* [WHAT IS BEING ASKED]:
Line filter on the word "color": copy each matching line from the entries.

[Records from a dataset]
>>
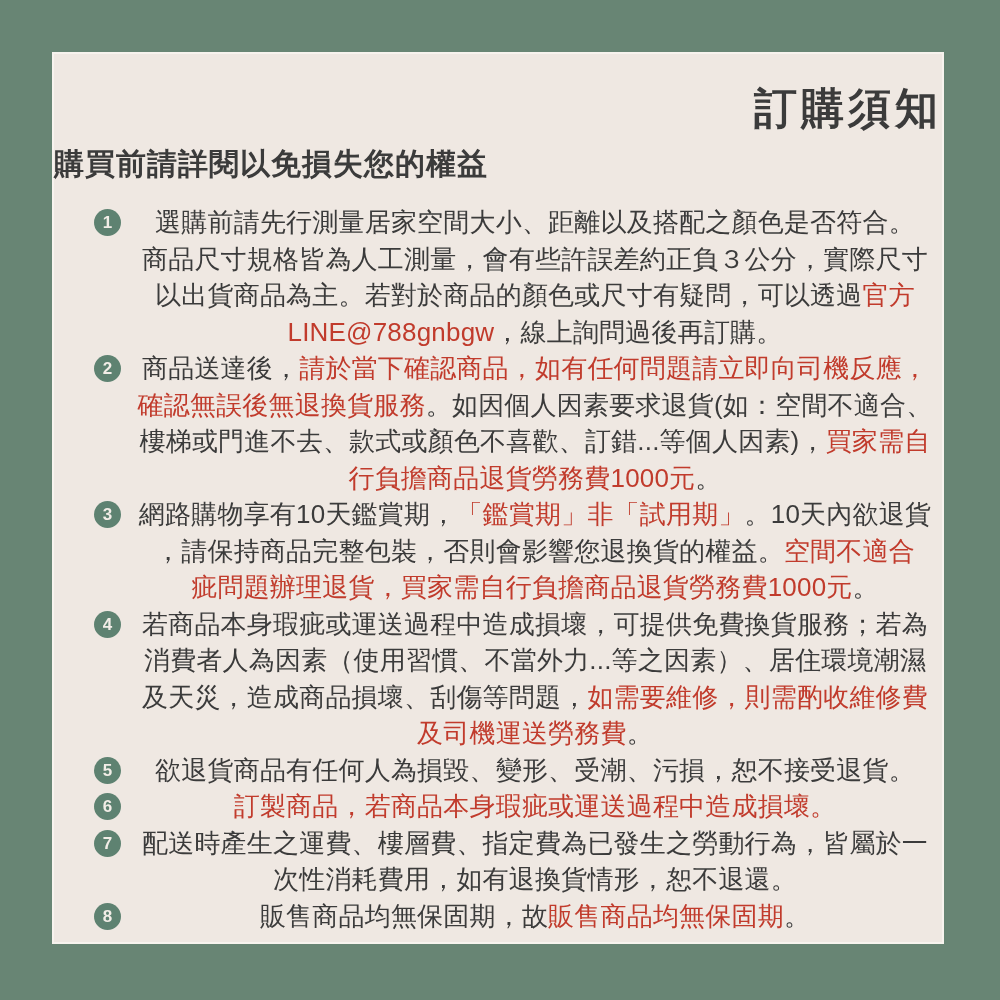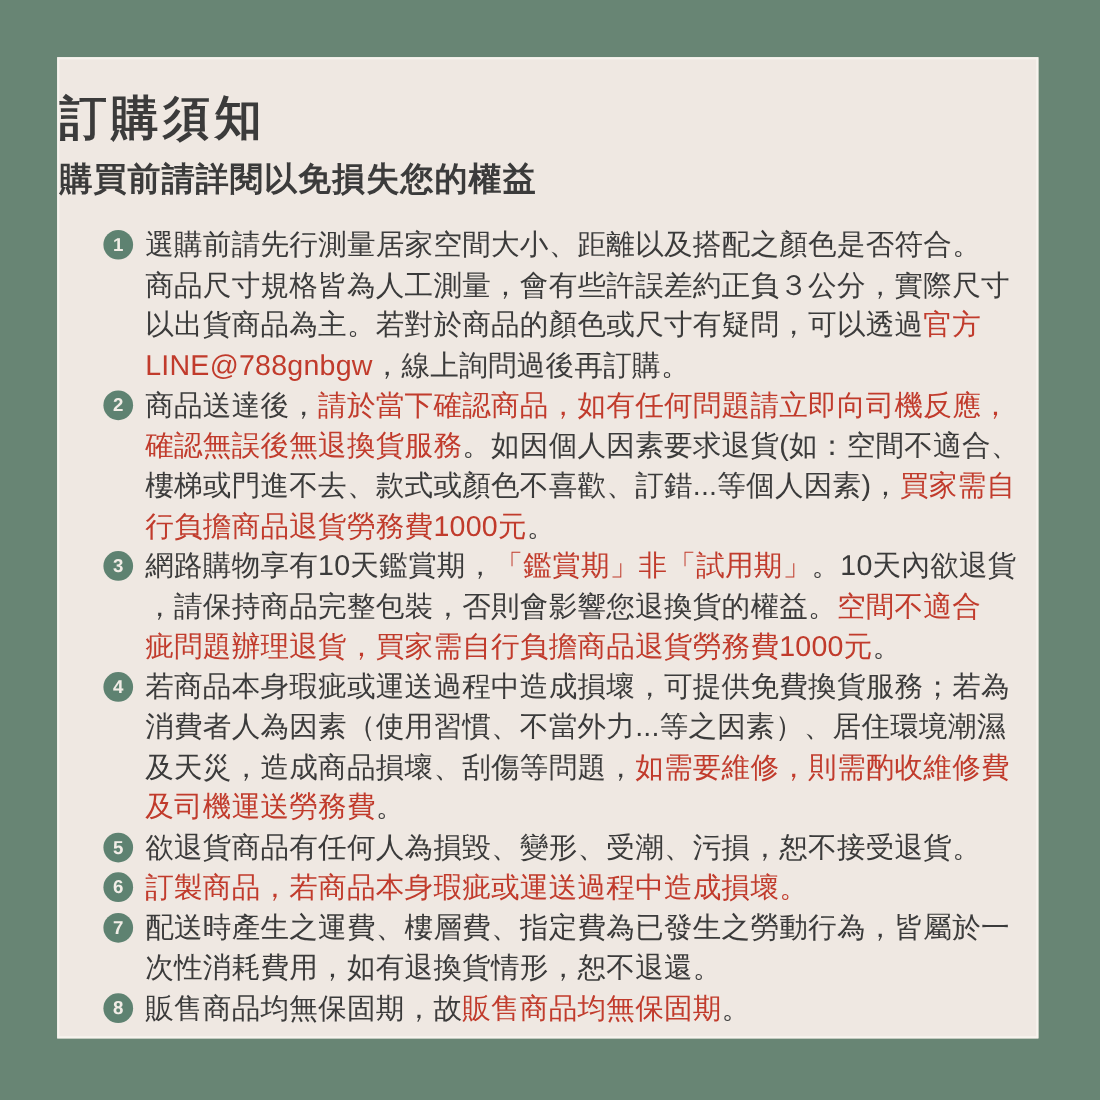--- a/index.html
+++ b/index.html
@@ -33,7 +33,7 @@
   }
   .title {
     margin: 30px 0 0 0;
-    text-align: left;
+    text-align: right;
     font-size: 43px;
     font-weight: 900;
     color: var(--ink);

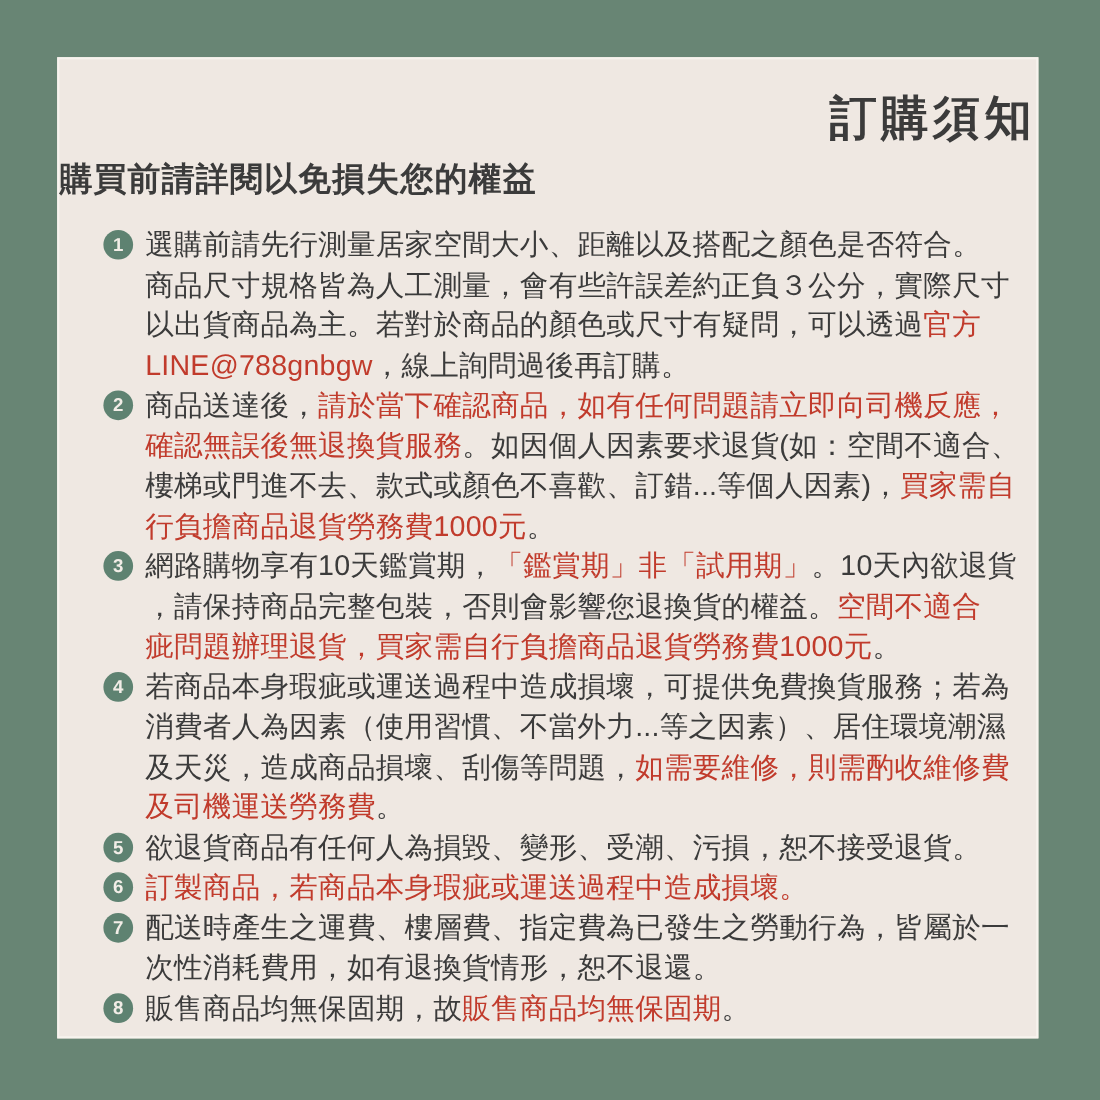--- a/index.html
+++ b/index.html
@@ -79,6 +79,7 @@
     letter-spacing: 0.2px;
     color: var(--ink);
     white-space: pre-wrap;
+    text-align: center;
   }
   .item-text .red { color: var(--red); }
   .item-text .ink { color: var(--ink); }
<<
* [TASK ANSWER]:
     color: var(--ink);
     color: var(--ink);
   .item-text .red { color: var(--red); }
   .item-text .ink { color: var(--ink); }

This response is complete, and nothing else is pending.